I want to use this discussion to consider perception, one of the major themes of this class.

Back in Chapter 6, we considered the problem of “space perception”, which is the problem of how we can visually perceive a 3D world given only 2D input. The retinal image is like a photograph, it is a 2D snapshot of the world. One solution involves touch. The idea is that touch has “privileged access” to the 3D nature of the world, because the input is inherently 3D, not 2D as with the retinal image.

This theory caused a philosopher named William Molyneux to pose a question in a letter he wrote to John Locke. He noted that it was, of course, normal for a person born blind to be able to distinguish the 3D shapes of objects via touch. For example, a blind person has no trouble distinguishing between a cube and a sphere held in the hand. However, what if this person was somehow given the ability to see? If we sat this newly seeing person down at a table and placed a cube and a sphere on the table before him, and without letting him touch them, would he be able to recognize the shapes? Recall that according to the aforementioned theory, 3D shape and depth perception requires learning to see in 3D by coupling touch experience with visual experience, that is, by looking at and touching things at the same time. Here’s the wikipedia article on Molyneux’s problem:

https://en.wikipedia.org/wiki/Molyneux%27s_problem

To help understand this problem, consider the cube in image found at this link:

http://www.edge.org/3rd_culture/thaler_sendhil08/images/image004.png 

The image is 2D. But we see it as a 3D cube. What shape are the sides of the cube? They are all square, of course. At least, that is how see perceive the sides. But what shape are they in the 2D image? The front and rear faces are square, but the sides of the cube are actually parallelograms in the image. Representing a 3D square as a 2D parallelogram is called a “perspective projection”. So the problem, for vision, is to learn how to deal with perspective…how to understand that the parallelogram is really a square. So, supposedly, touch is required in order for the visual system to learn this. Note also that the touch system is not subject to perspective problems, and that is why it is seen as having privileged access to 3D shape. When you touch the cube, all of the faces are registered directly by the fingers as square shapes, they never feel like parallelograms. So when you touch and look at the cube at the same time, you feel that all sides of the cube are square, and this tells this visual system that the sides that “look like” parallelograms are really squares. So if you read the wikipedia article on Molyneux’s problem, you’ll see that Locke and Berkeley agreed that the answer was “no, the person would not be able to visually recognize the objects”. Surely Lotze, with his theory of local signs, would agree. And Helmholtz, who argued that prior experience is needed, would also agree. However, Kant emphasized that 3D perception came from the innate categories of thought – so to whatever degree this is true, learning would not be required and Kant might say the answer is “yes, the person would recognize them.”

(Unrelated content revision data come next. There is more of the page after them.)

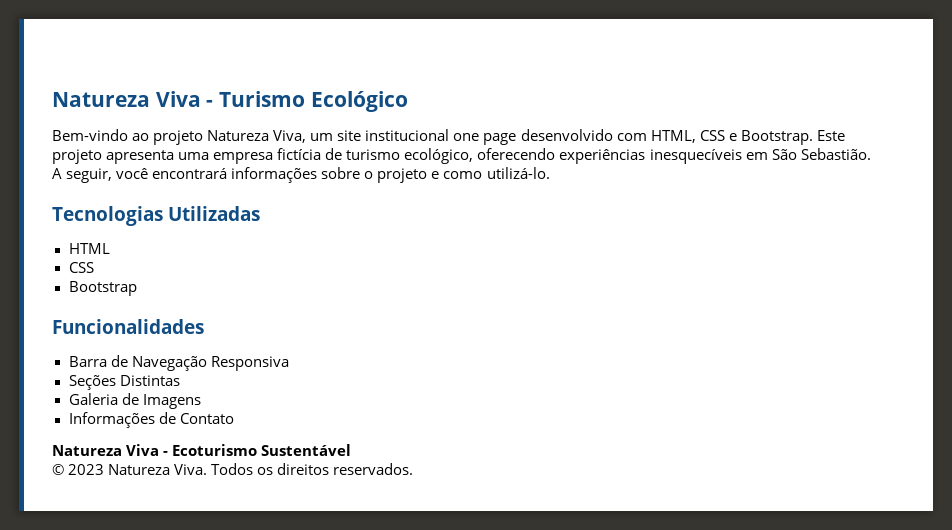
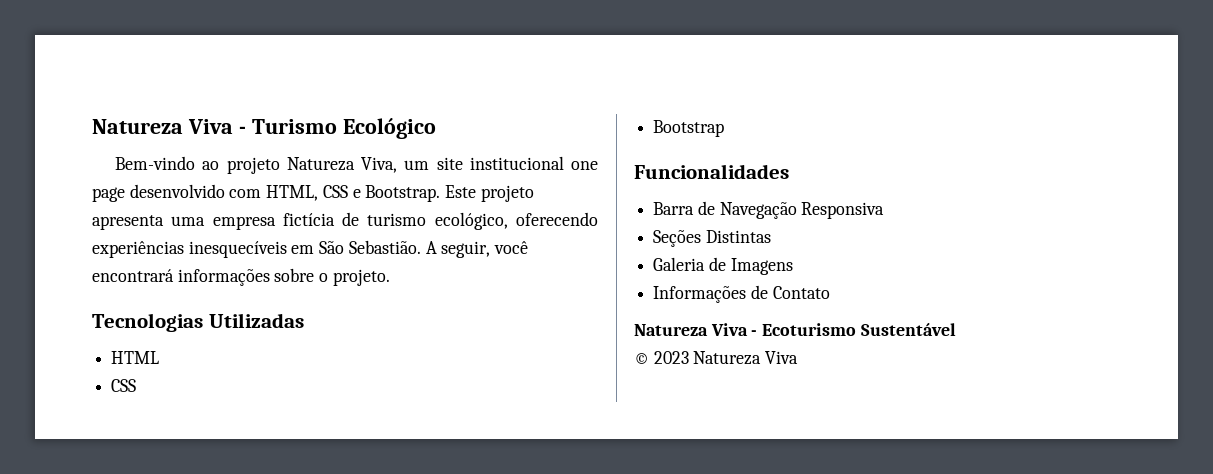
- A seguir, você encontrará informações sobre o projeto e como utilizá-lo.
+ A seguir, você encontrará informações sobre o projeto.
- © 2023 Natureza Viva. Todos os direitos reservados.
+ © 2023 Natureza Viva

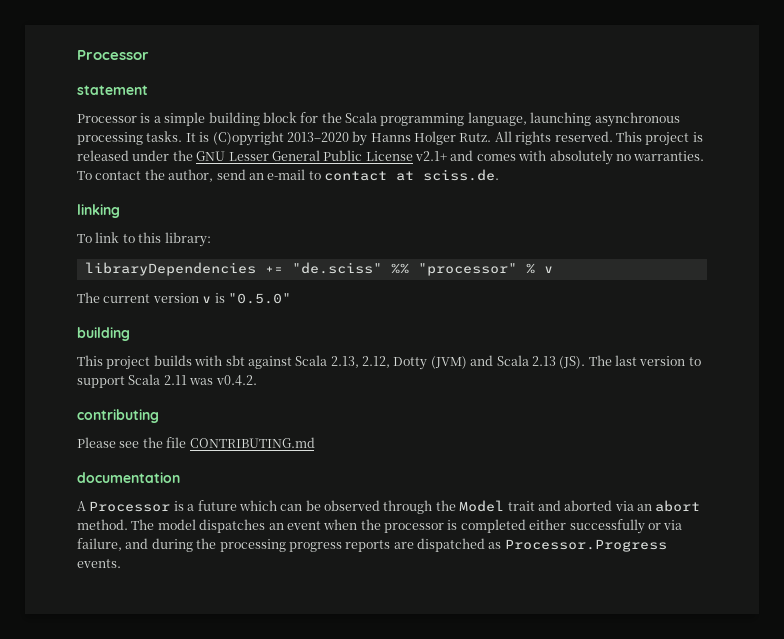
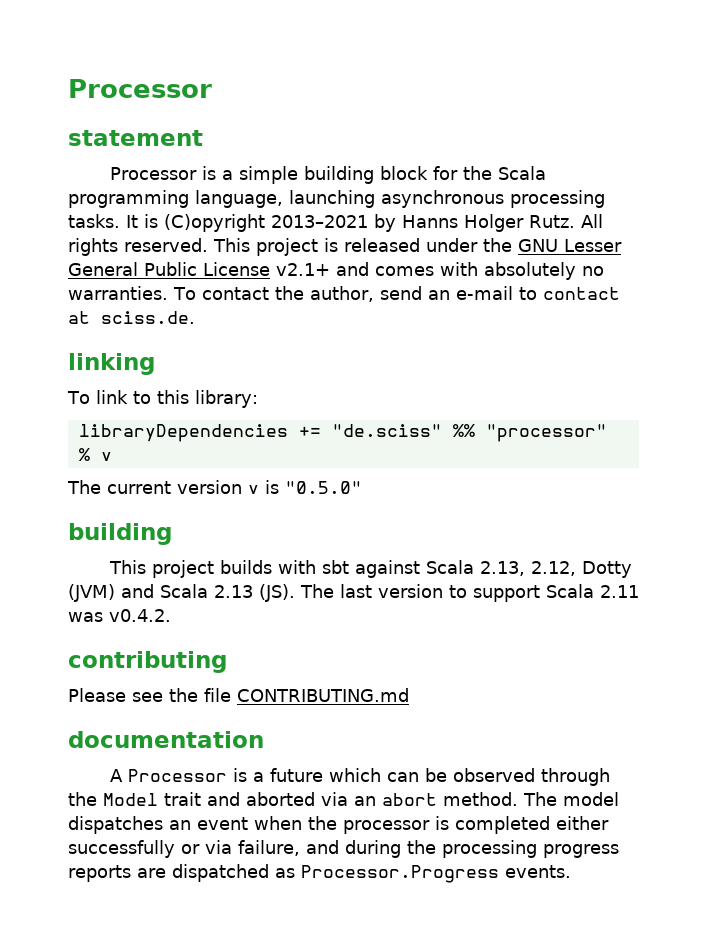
- It is (C)opyright 2013–2020 by Hanns Holger Rutz.
+ It is (C)opyright 2013–2021 by Hanns Holger Rutz.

While it has not been possible to test the question scientifically because very few people are born blind, and for those that are, it is not possible to just “flip a switch” and “turn on” their eyes and ask them this question. But consider a different question. Could a person born blind understand perspective? Remember, touch is not subject to perspective projections; vision is the only sense that must deal with 3D to 2D projections. So the empiricists would say “no, a person born blind could not learn about perspective.” A rationalist might say “yes, because innate knowledge about depth would allow a blind person to understand perspective.” Consider these paintings:

http://esrefarmagan.com/gallery/ (Links to an external site.)

They portray depth in perspective, including the cues of linear perspective, relative size and atmospheric perspective. These paintings were made by a man born blind, who received no education, especially none about art and perspective, and who figured out how to draw like this entirely on his own. More info about him here’s 

http://esrefarmagan.com/biography/ (Links to an external site.)

http://en.wikipedia.org/wiki/Esref_Armagan

A psychologist at the University of Toronto made this video about him:

https://www.youtube.com/watch?v=JTDQcSS809c

So what do you think? What do you think is the answer to Molyneux’s problem? Or to this other problem: how does a blind person learn to understand perspective?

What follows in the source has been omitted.